* [Task prompt] After locating the line that contains "Russian Lacquer Box" in the data below, set down exactly that line and each one after it through the line that contains "total: 2763.99 -> 3006.00", and nothing more.
::: Task input :::
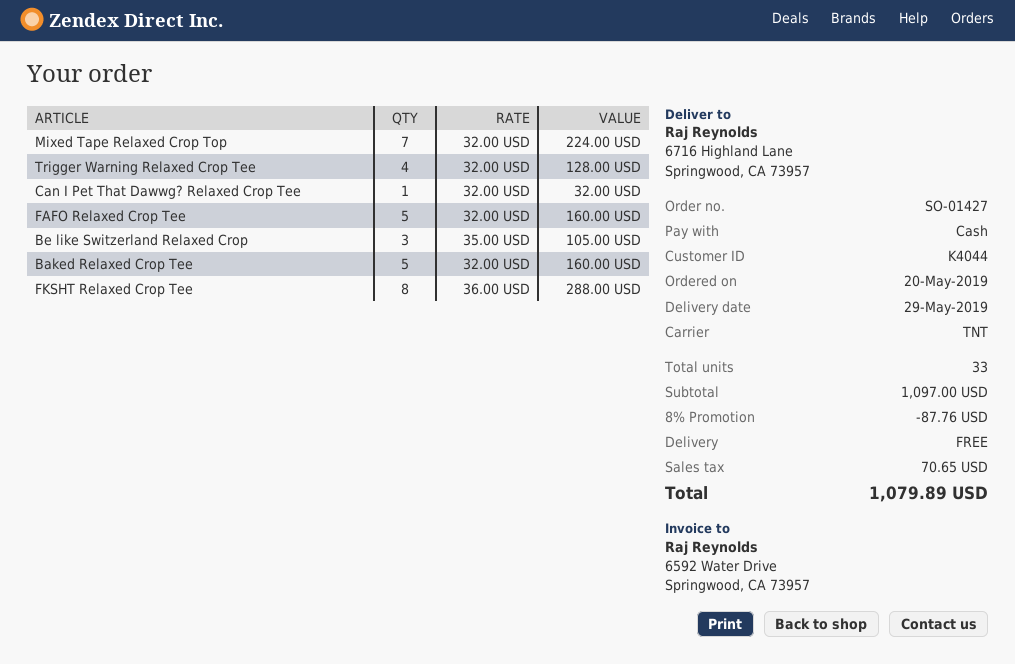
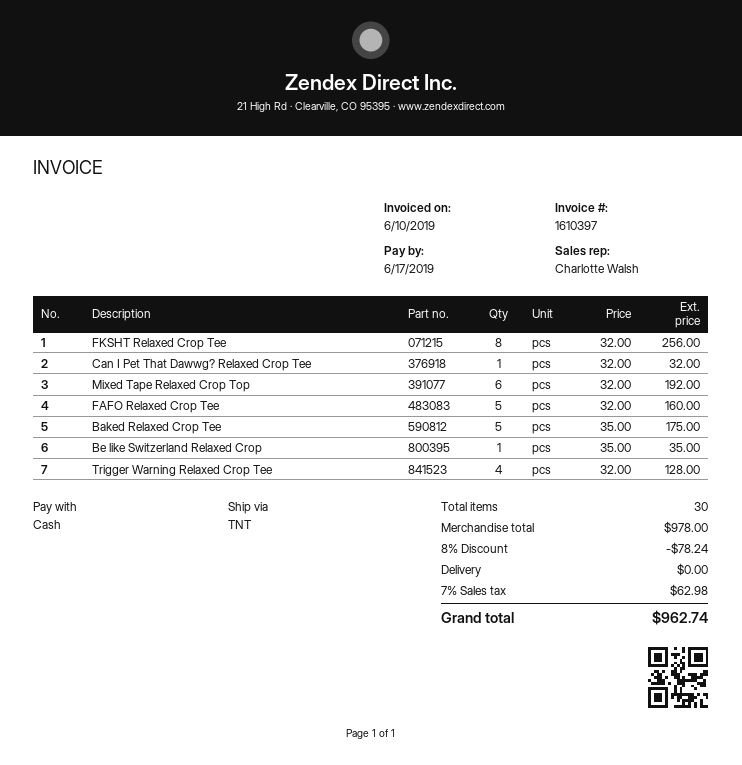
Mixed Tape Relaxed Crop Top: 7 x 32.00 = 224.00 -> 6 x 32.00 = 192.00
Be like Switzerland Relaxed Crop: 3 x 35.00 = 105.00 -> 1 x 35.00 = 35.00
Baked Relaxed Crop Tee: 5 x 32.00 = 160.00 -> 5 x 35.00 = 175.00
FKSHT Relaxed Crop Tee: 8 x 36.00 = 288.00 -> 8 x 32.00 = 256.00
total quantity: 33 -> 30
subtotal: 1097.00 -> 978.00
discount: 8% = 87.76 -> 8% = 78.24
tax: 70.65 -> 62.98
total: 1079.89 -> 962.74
:::
::: Task input :::
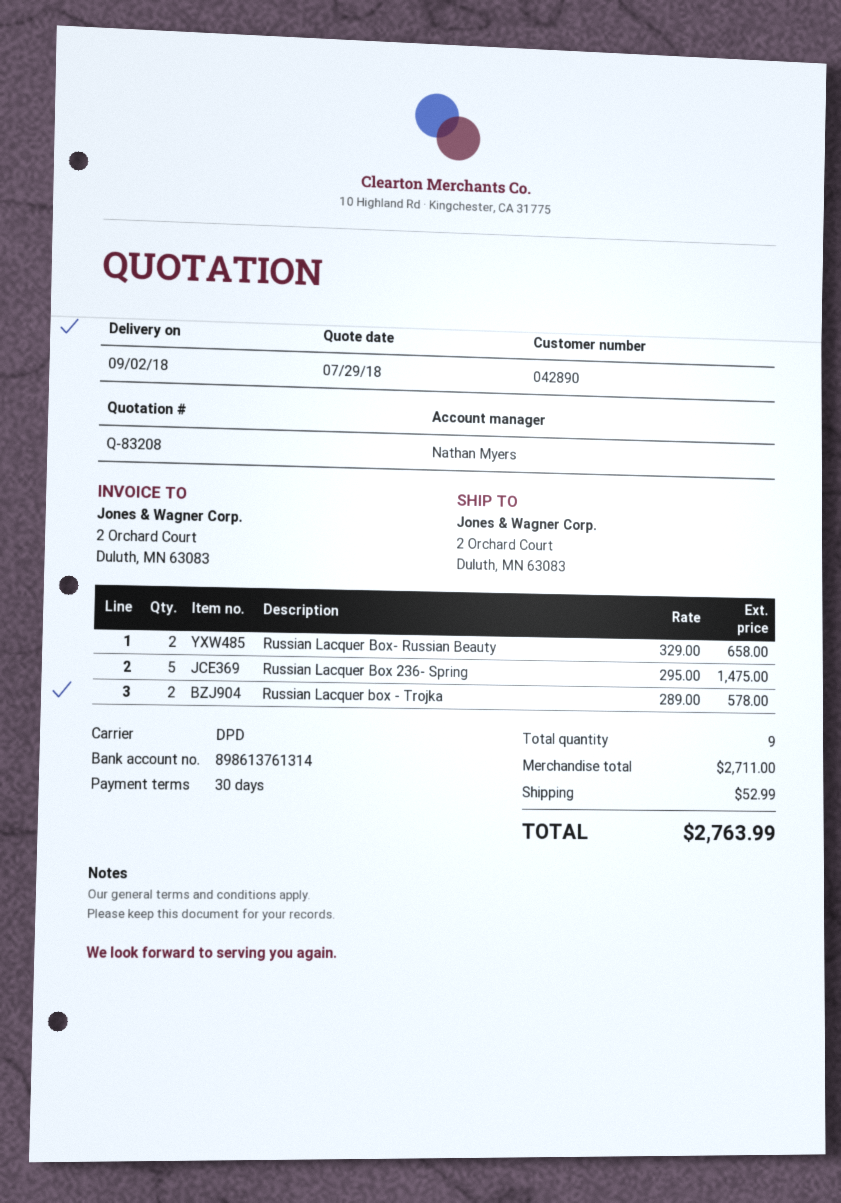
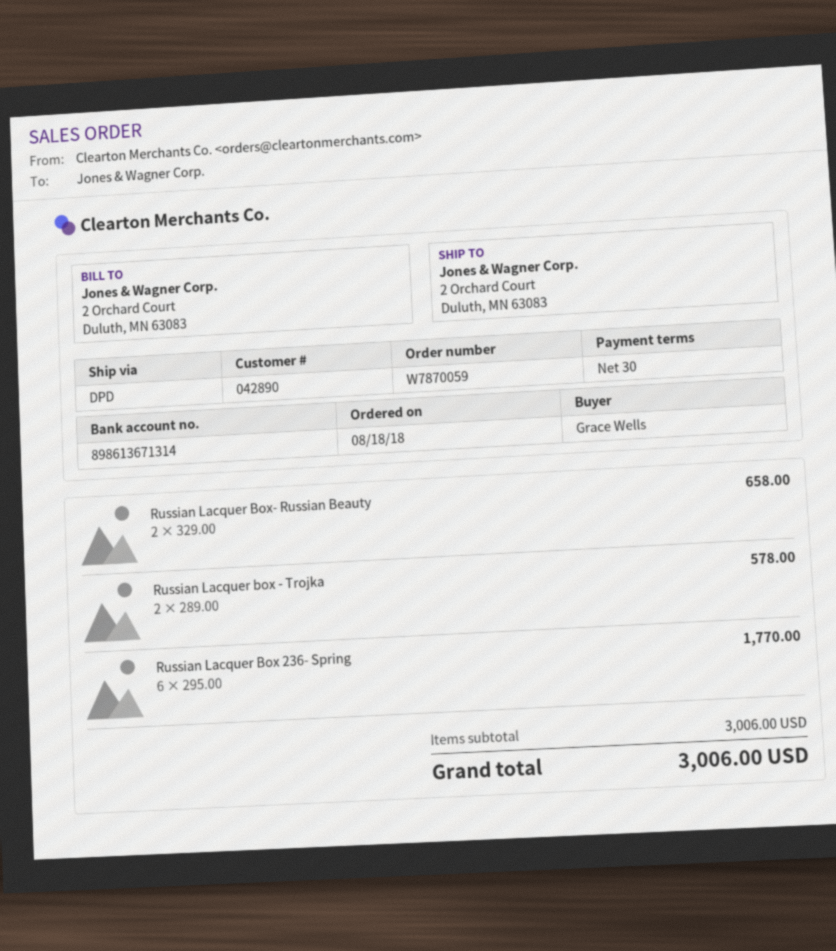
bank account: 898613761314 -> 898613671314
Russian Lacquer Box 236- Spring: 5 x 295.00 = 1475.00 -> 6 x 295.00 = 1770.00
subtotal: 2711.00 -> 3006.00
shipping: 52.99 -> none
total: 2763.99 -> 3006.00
:::
* [Your response]
Russian Lacquer Box 236- Spring: 5 x 295.00 = 1475.00 -> 6 x 295.00 = 1770.00
subtotal: 2711.00 -> 3006.00
shipping: 52.99 -> none
total: 2763.99 -> 3006.00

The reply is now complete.